Laporan Wartawan Tribunnews, Fitri Wulandari
TRIBUNNEWS.COM, JAKARTA - Pandemi virus corona (Covid-19) yang mereda dan Pemberlakuan Pembatasan Kegiatan Masyarakat (PPKM) yang telah dicabut pemerintah telah disambut baik berbagai sektor penopang perekonomian, termasuk industri pariwisata.
Sektor satu ini mulai kembali menggeliat pada awal tahun ini.
CEO PT Global Tiket Network atau Tiket.com, George Hendrata mengatakan bahwa kondisi industri pariwisata Tanah Air saat ini semakin menunjukkan pemulihan signifikan setelah dihantam pandemi.
Hal tersebut turut berbanding lurus dengan perolehan bisnis di perusahaannya.
Data Badan Pusat Statistik (BPS) menunjukkan bahwa jumlah penerbangan pada November 2022 telah mencapai sekitar 76 persen dari level Januari 2019.
Baca juga: Hainan-Indonesia Kerja Sama Tingkatkan Prospek Pengembangan Pariwisata
Banyaknya jumlah kamar yang dipesan (roomnights booked) untuk segmen akomodasi, capaiannya telah menyentuh sekitar 300 persen dari level Januari 2019, ini jika dilihat secara statistik.
"Travel sangat berhubungan dengan pertumbuhan GDP (Gross Domestic Product). Tahun lalu (pertumbuhan ekonomi) 5,3 persen, travel biasanya 2-3 kali dan online travel biasanya lebih tinggi lagi," kata George, dalam Emiten Talks yang diadakan Stockbit Sekuritas beberapa waktu lalu.
Entitas anak dari emiten teknologi PT Global Digital Niaga Tbk (Blibli) ini pun menyatakan siap menangkap potensi bisnis dari pemulihan sektor pariwisata tahun ini yang kembali menggeliat setelah pandemi.

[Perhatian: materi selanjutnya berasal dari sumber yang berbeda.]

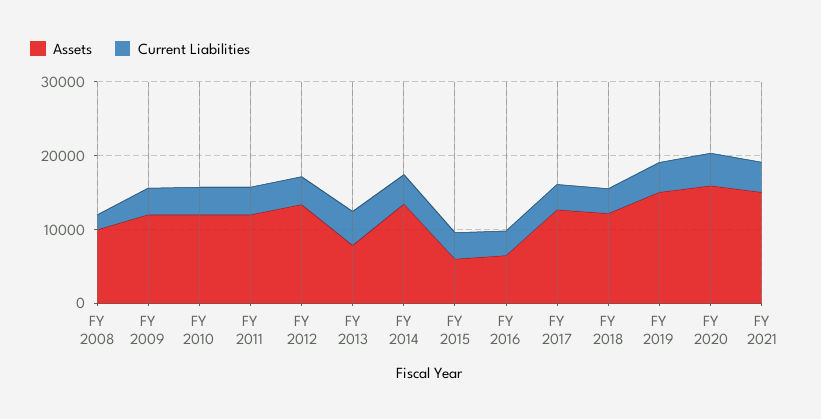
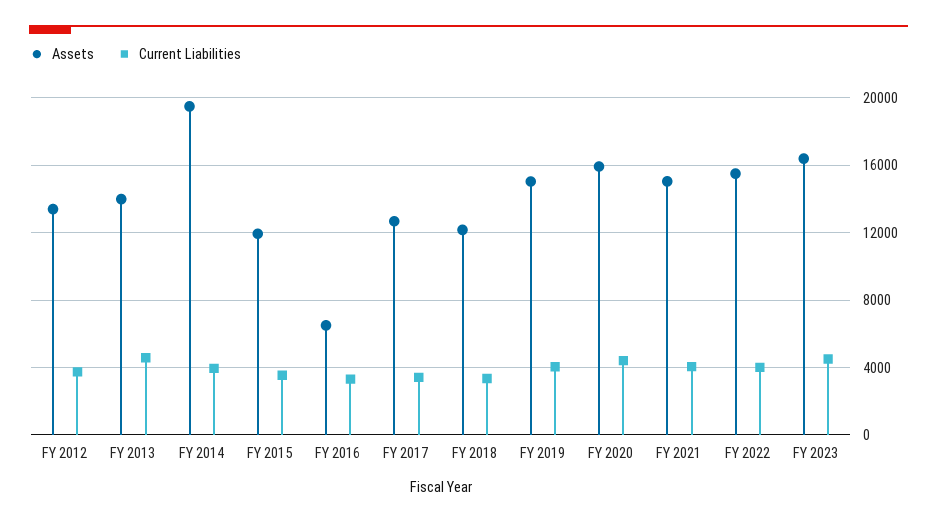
Assets, FY 2008: 10000 -> none
Current Liabilities, FY 2008: 2000 -> none
Assets, FY 2009: 12000 -> none
Current Liabilities, FY 2009: 4000 -> none
Assets, FY 2010: 12000 -> none
Current Liabilities, FY 2010: 4000 -> none
Assets, FY 2011: 12000 -> none
Current Liabilities, FY 2011: 4000 -> none
Assets, FY 2013: 8000 -> 14000
Assets, FY 2014: 14000 -> 19500
Assets, FY 2015: 6000 -> 12000
Assets, FY 2022: none -> 15500
Current Liabilities, FY 2022: none -> 4000
Assets, FY 2023: none -> 16500
Current Liabilities, FY 2023: none -> 4500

Penetrasi online travel di Indonesia, kata dia, baru mencapai sekitar 40 persen, angka ini lebih rendah jika dibandingkan 60 persen di China dan sekitar 80 persen di Amerika Serikat (AS).

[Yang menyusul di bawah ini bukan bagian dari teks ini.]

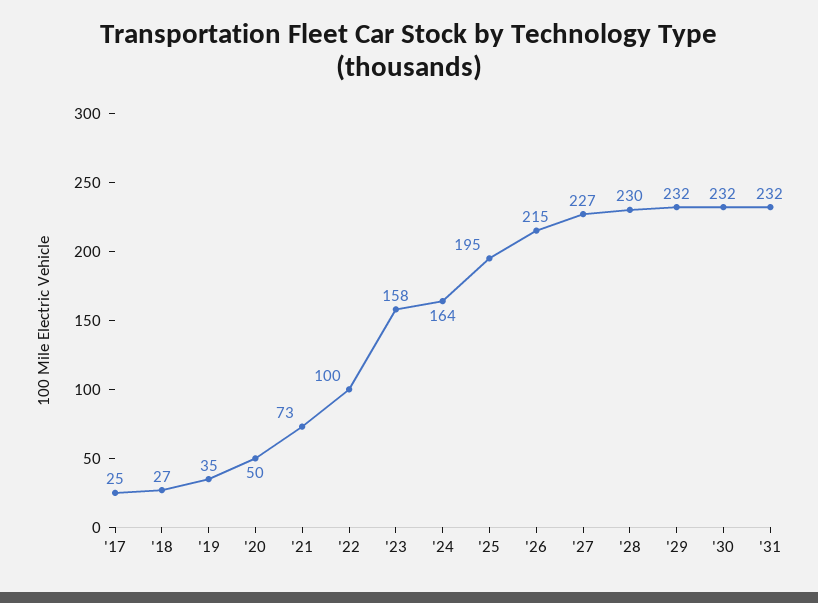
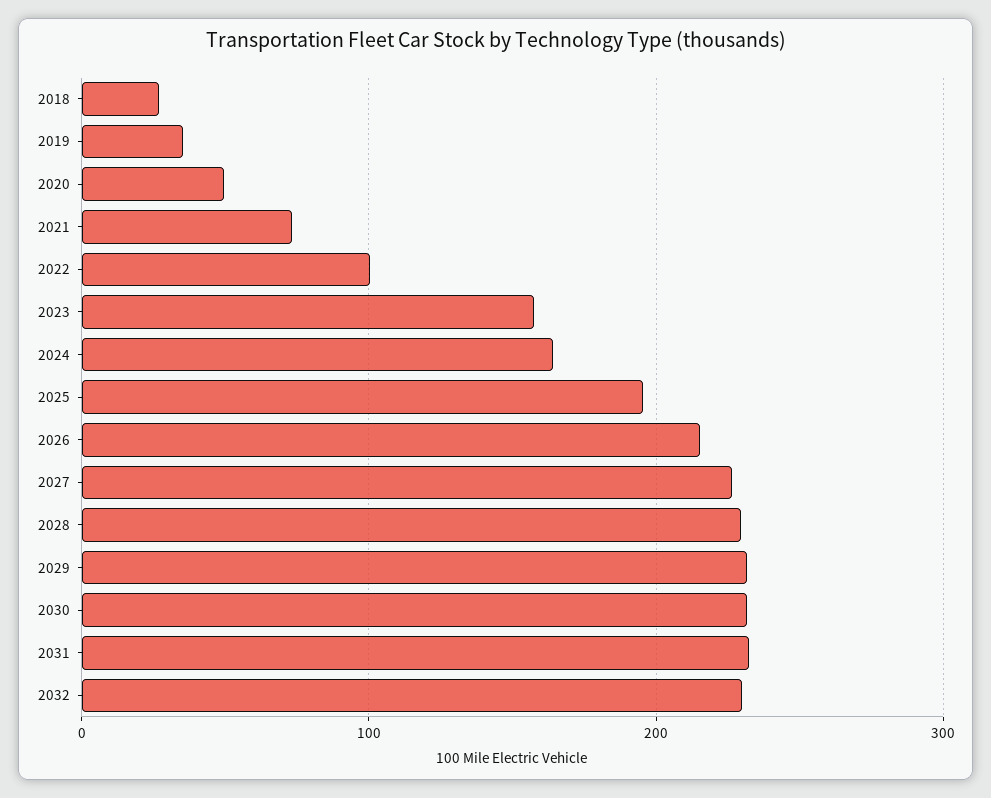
'17: 25 -> none
2032: none -> 230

Menurutnya, masih banyak potensi yang bisa digarap sehingga penetrasi ini bisa lebih meningkat.
Baca juga: Bangkitkan Sektor Pariwisata, Travel Fair Kembali Digelar Akhir Bulan Ini di 4 Kota
Sementara itu, Co-founder & CMO Tiket.com, Gaery Undarsa menekankan bahwa kebutuhan wisata dan perjalanan merupakan kebutuhan yang tidak terpisahkan dari keseharian masyarakat, termasuk saat pandemi.

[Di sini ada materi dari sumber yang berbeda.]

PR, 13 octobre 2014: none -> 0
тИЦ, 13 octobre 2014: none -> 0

Bahkan beragam tren pun lahir akibat pandemi, satu di antaranya 'healing'.
"Di masa pandemi kita mengenal berbagai tren baru di dalam lingkup pariwisatayaitu healing, yang memang menurut data istilah ini merujuk pada konsep liburan. Ini menarik, bisa jadi travel, bisa jadi entertainment."
"Selain itu di masa pandemi juga kita sering mendengar istilah staycation yang memang merujuk pada liburan singkat di berbagai pilihan akomodasi bersama orang-orang terdekat, ditambah lagi work from Bali ataupun destinasi wisata lainnya," jelas Gaery.
Hal ini senada dengan pernyataan CEO Blibli Kusumo Martanto dalam Global Tourism Forum lalu bahwa terdapat tren 'revenge travel' setelah pandemi, yakni orang-orang yang selama pandemi tidak dapat berwisata, kini mulai berwisata saat pembatasan sosial mulai dilonggarkan.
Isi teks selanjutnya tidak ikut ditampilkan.